A wholehearted approach to treating the cardiac patient

We all want best medicine for our patients, but must balance that need with ensuring the cure isn’t worse than the disease

Activation of RAAS in the MMVD patient leads to chronic vasoconstriction, retention of sodium and water, and cardiac remodeling. Even with the use of angiotensin-converting enzyme inhibitors, aldosterone is present both as a function of stimulation from sources other than angiotensin II (e.g. chymase and endothelin) and in some patients, aldosterone breakthrough. Images courtesy Susanne Heartsill
Figure 1: Activation of RAAS in the MMVD patient leads to chronic vasoconstriction, retention of sodium and water, and cardiac remodeling. Even with the use of angiotensin-converting enzyme inhibitors, aldosterone is present both as a function of stimulation from sources other than angiotensin II (e.g. chymase and endothelin) and in some patients, aldosterone breakthrough.
Images courtesy Susanne Heartsill

Cardiology can seem intimidating, but as our knowledge and treatment recommendations advance, so do the benefits for our patients. Marry that evolution with resources such as the 2019 American College of Veterinary Internal Medicine (ACVIM) consensus guidelines for the diagnosis and treatment of myxomatous mitral valve disease (MMVD) in dogs and you essentially have a cardiac disease guidebook that helps make managing these dogs a little easier.1

To understand the updates to the 2019 guidelines, it's prudent to dust off the physiology books and review the renin-angiotensin-aldosterone system (RAAS) and the concept of aldosterone breakthrough (ABT). RAAS and ABT are important fundamentals to understanding the management of MMVD and congestive heart failure (CHF).

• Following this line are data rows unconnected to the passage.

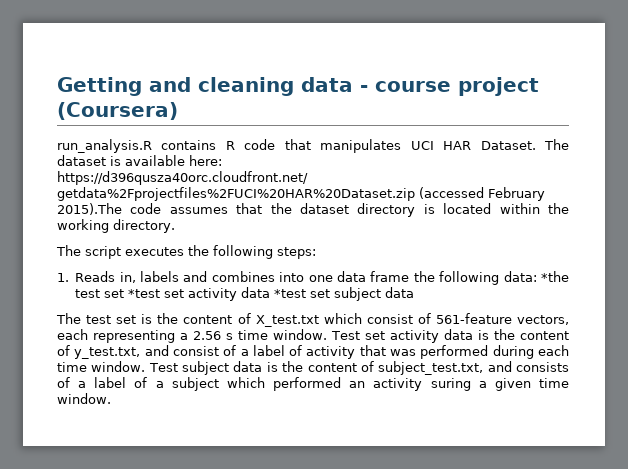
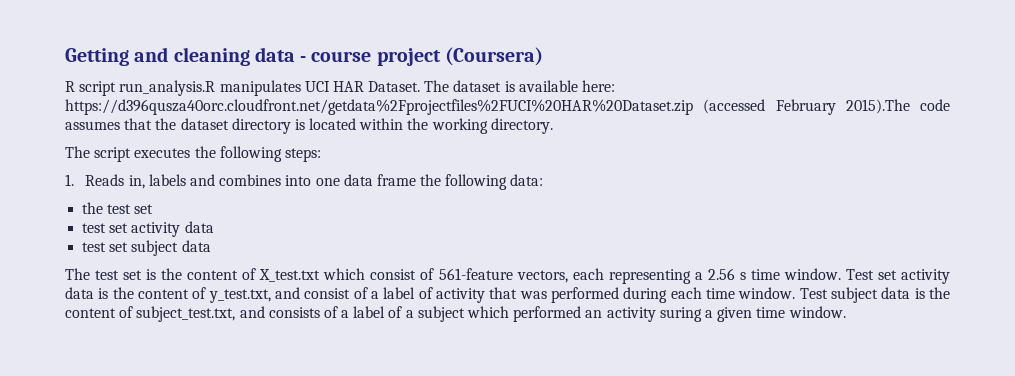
- run_analysis.R contains R code that manipulates UCI HAR Dataset.
+ R script run_analysis.R manipulates UCI HAR Dataset.
- 1. Reads in, labels and combines into one data frame the following data: *the test set *test set activity data *test set subject data
+ 1. Reads in, labels and combines into one data frame the following data:
+ the test set
+ test set activity data
+ test set subject data

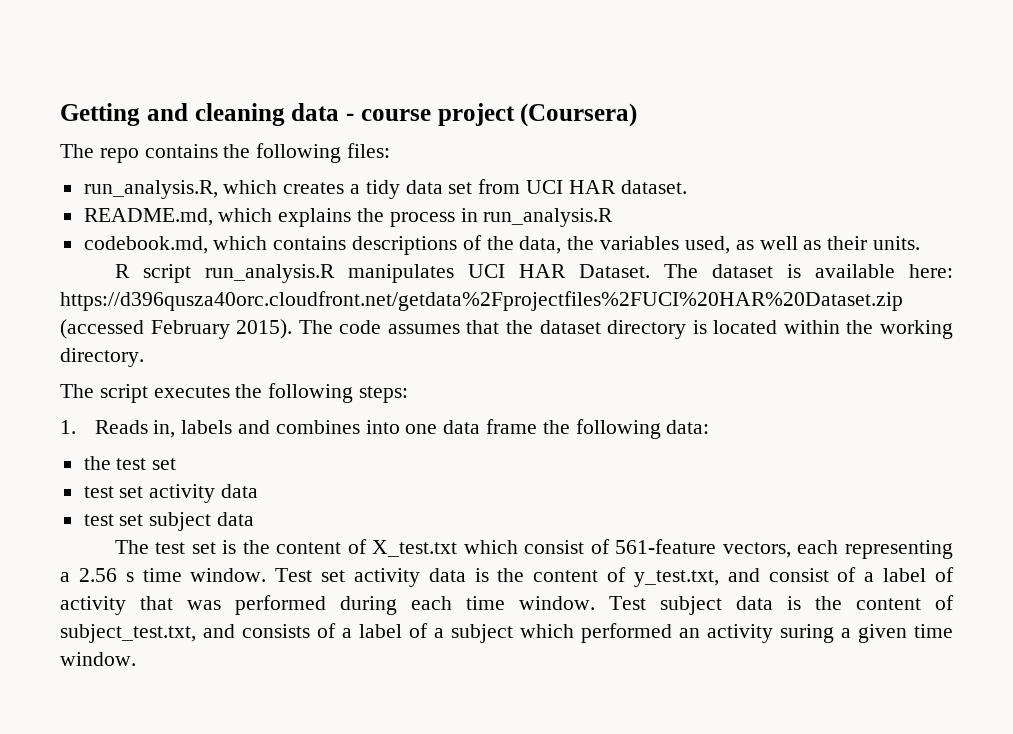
+ The repo contains the following files:
+ run_analysis.R, which creates a tidy data set from UCI HAR dataset.
+ README.md, which explains the process in run_analysis.R
+ codebook.md, which contains descriptions of the data, the variables used, as well as their units.
- The dataset is available here: https://d396qusza40orc.cloudfront.net/getdata%2Fprojectfiles%2FUCI%20HAR%20Dataset.zip (accessed February 2015).The code assumes that the dataset directory is located within the working directory.
+ The dataset is available here: https://d396qusza40orc.cloudfront.net/getdata%2Fprojectfiles%2FUCI%20HAR%20Dataset.zip (accessed February 2015). The code assumes that the dataset directory is located within the working directory.

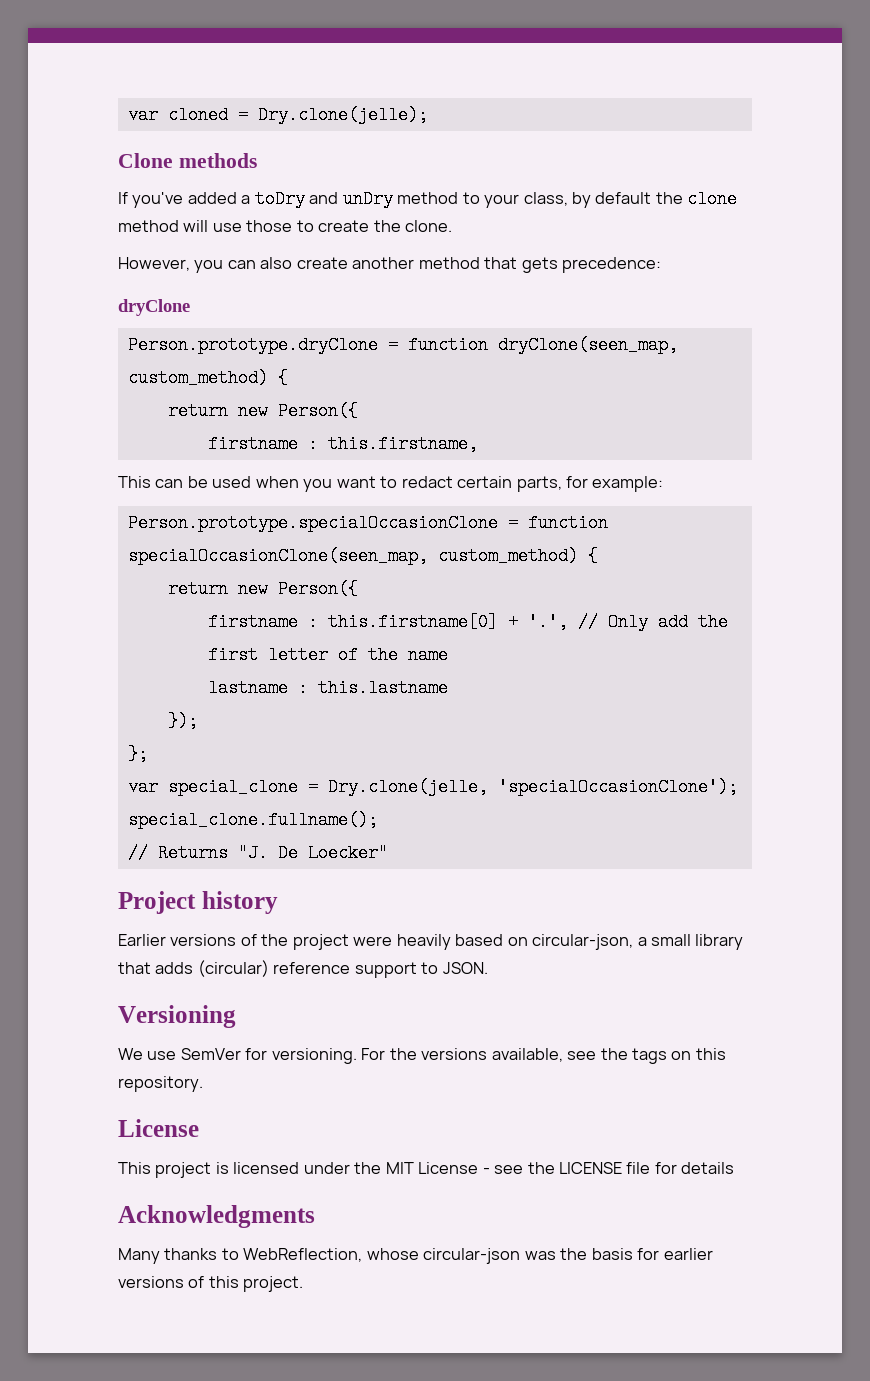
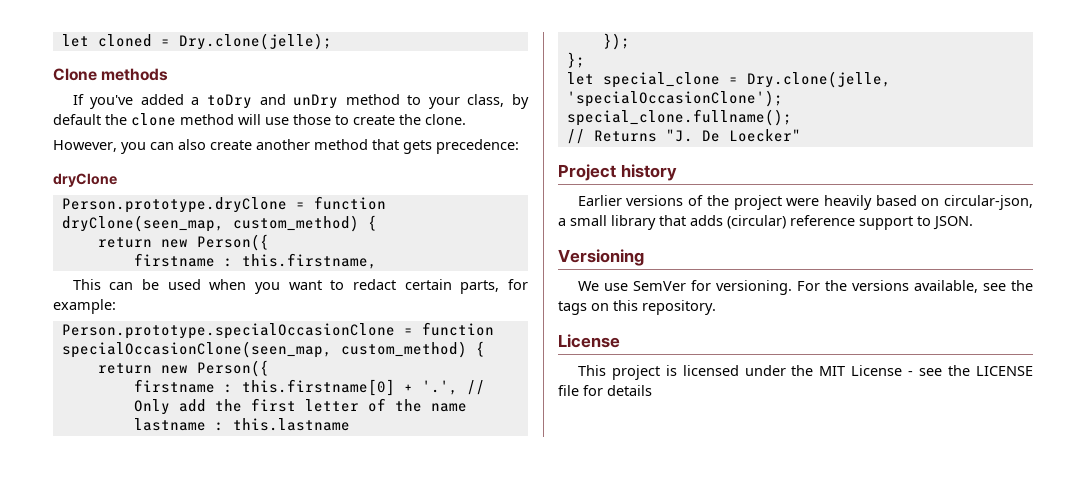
- var cloned = Dry.clone(jelle);
+ let cloned = Dry.clone(jelle);
- var special_clone = Dry.clone(jelle, 'specialOccasionClone');
+ let special_clone = Dry.clone(jelle, 'specialOccasionClone');
- Acknowledgments
- Many thanks to WebReflection, whose circular-json was the basis for earlier versions of this project.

Clinically, knowing what to do and when to do it is 75 percent of the battle. The other 25 percent is recognizing the patient.

Who is your cardiac patient?

The cardiac patient can present in many different ways, but will usually be a male, small breed, older dog. Asymptomatic (pre-congestive heart failure) mitral valve disease patients present normally. Your only clue that danger lurks beneath is a left apical murmur.

The symptomatic cardiac patient is often seen as a "persistent kennel cough" appointment. Frequently, these dogs present for a history of lethargy or panting at rest. This history in a predisposed breed (Table 1) should prompt one to immediately think of cardiac disease.

Communication with the owner can be especially challenging in these cases. A client often believes his or her dog has a "mild cold" or some other benign cause for coughing. They suspect nothing as nefarious as a failing heart.

Suggesting expensive, though necessary, diagnostic testing for something the owner can't see
or hear can be difficult, as well. The communication barriers created during the pandemic have only made these conversations more difficult.

Change occurs at lightning speed and even if you're comfortable with the client conversation, the recommendations for treating mitral valve disease have progressed.

Understanding MMVD

Also known as endocardiosis and degenerative or chronic valvular heart disease, MMVD is the most common cardiac condition in dogs.

Approximately:

  • 10 percent of dogs present to primary care veterinary hospitals with heart disease
  • 75 percent of them (more than 4.5 million dogs) have MMVD1
  • 30 percent of mitral valve disease dogs eventually succumb to CHF3
  • 30 percent of MMVD cases include disease of the tricuspid valve as well2,4,5

Disease progression is typically slow. However, certain breeds are predisposed to rapid progression and a worse prognosis, the poster child for this being the Cavalier King Charles spaniel.

Running diagnostics

Besides a thorough physical examination, radiographs should be the first diagnostic step in suspected MMVD cases. As these dogs often have concurrent tracheobronchial disease, baseline radiographs are ideal to differentiate future cardiac from noncardiac etiologies of coughing.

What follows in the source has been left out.